Summary
In Nicoll v. Clark, 13 Misc. 128, the General Term of the Common Pleas held that in an action brought by a foreign corporation upon a contract made within the state it is not necessary to allege or prove that it has filed such certificate, but its omission to do so is a matter of defense which must be set up in the answer.
Summary of this case from O'Reilly, Skelly Fogarty Co. v. GreeneOpinion
June, 1895.
William C. Timm, for appellant.
Boothby Warren, for respondents.
At the close of the plaintiff's case the defendants moved to dismiss the complaint and the motion was granted by the justice on the ground that plaintiff was suing as the assignee of a foreign corporation, and that he had failed to prove that his assignor, the corporation, had filed a certificate in compliance with chapter 687, section 15, of the Laws of 1892. We think that this provision of law does not affect the cause of action, but only the remedy; that it was not necessary to allege and prove compliance therewith, but that that was matter of defense, and the justice, therefore, erred in granting the motion. William H. Sawyer Lumber Co. v. Bussell, 31 N.Y.S. 1107.
Even if it is incumbent upon a plaintiff that is a foreign corporation to allege and prove that it has filed such a certificate, we still think that this judgment cannot stand.
The plaintiff was not suing as assignee of the contract with the defendants. The facts appear to have been as follows: A corporation, Power Co., was preparing for publication a book entitled "An Illustrated Catalogue of the Best Productions of American Manufacturers," and was securing contracts and subscriptions for advertising space therein. On March 13, 1894, it assigned to the plaintiff all its right, title and interest in and to the said book, and all contracts for advertising space therein, and agreed with the plaintiff that he should have the right to conduct, publish and issue the book in its name, and to make all contracts in connection with the publication in its name. On April 27, 1894, plaintiff's soliciting agent obtained the defendant's signature to a contract authorizing the plaintiff, under the name of Power Co., to insert their advertisement in said book. These facts appear from the complaint, and in so far as they were not admitted by the answer were proved upon the trial.
The defendants admitted by their answer the assignment by Power Co. to the plaintiff and the making of a contract with Power Co. By the third paragraph they evidently intended to deny the third paragraph of the complaint, but the copy of the answer returned with the record reads: "III. Defendants, in answering the second paragraph or count of plaintiff's complaint, allege that they have no knowledge or information sufficient to form a belief as to the facts therein alleged." Assuming that the word "second" was a clerical error, and that it was intended to be "third," still there is no proper denial, an allegation to that effect not being authorized in pleading in the District Courts. Steinam v. Bell, 7 Misc. 318. The third paragraph of the complaint alleges the assignment to plaintiff by Power Co., and was admitted by the answer; as we have shown that there was no proper denial thereof.
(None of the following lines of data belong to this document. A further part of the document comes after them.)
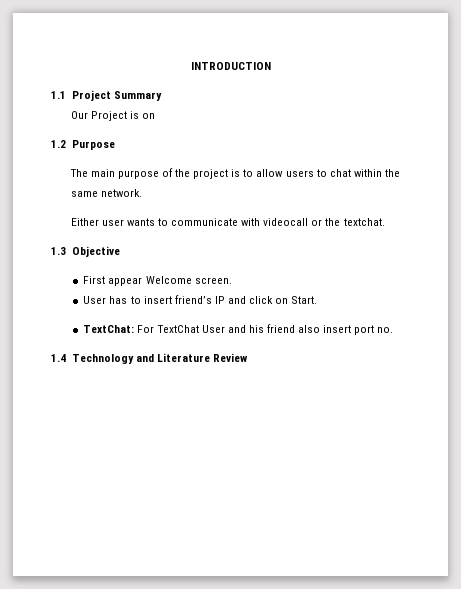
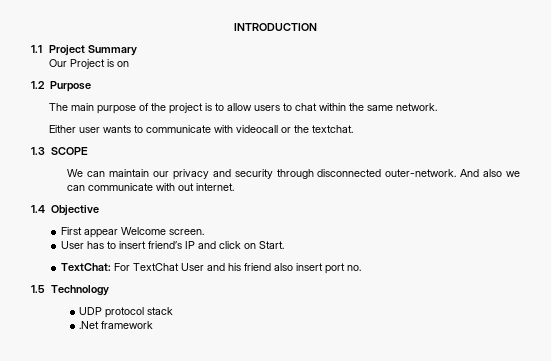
- 1.3 Objective
+ 1.3 SCOPE
+ We can maintain our privacy and security through disconnected outer-network. And also we can communicate with out internet.
+ 1.4 Objective
- 1.4 Technology and Literature Review
+ 1.5 Technology
+ UDP protocol stack
+ .Net framework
It, therefore, appears that plaintiff was suing upon a contract between himself and defendant; that Power Co. had no rights under that contract, and that plaintiff did not obtain his rights under the contract through Power Co. It was, therefore, unnecessary, as between the parties, to allege and prove that Power Co. had filed a certificate as hereinbefore set forth, and the justice erred in granting the motion to dismiss upon that ground. Furthermore, the court erred in allowing the question asked plaintiff on cross-examination as to whether Power Co. was a foreign corporation. Even if the question were material, the fact of incorporation cannot be proved by parol testimony, and plaintiff's objection "that it is not the proper way to prove whether they are a New Jersey corporation," was sufficiently comprehensive to raise this point. Maddock v. Root, 72 Hun, 104.
For these reasons the judgment must be reversed and a new trial ordered, with costs to appellant to abide the event.
BISCHOFF and PRYOR, JJ., concur.
Judgment reversed and new trial ordered, with costs to appellant to abide event.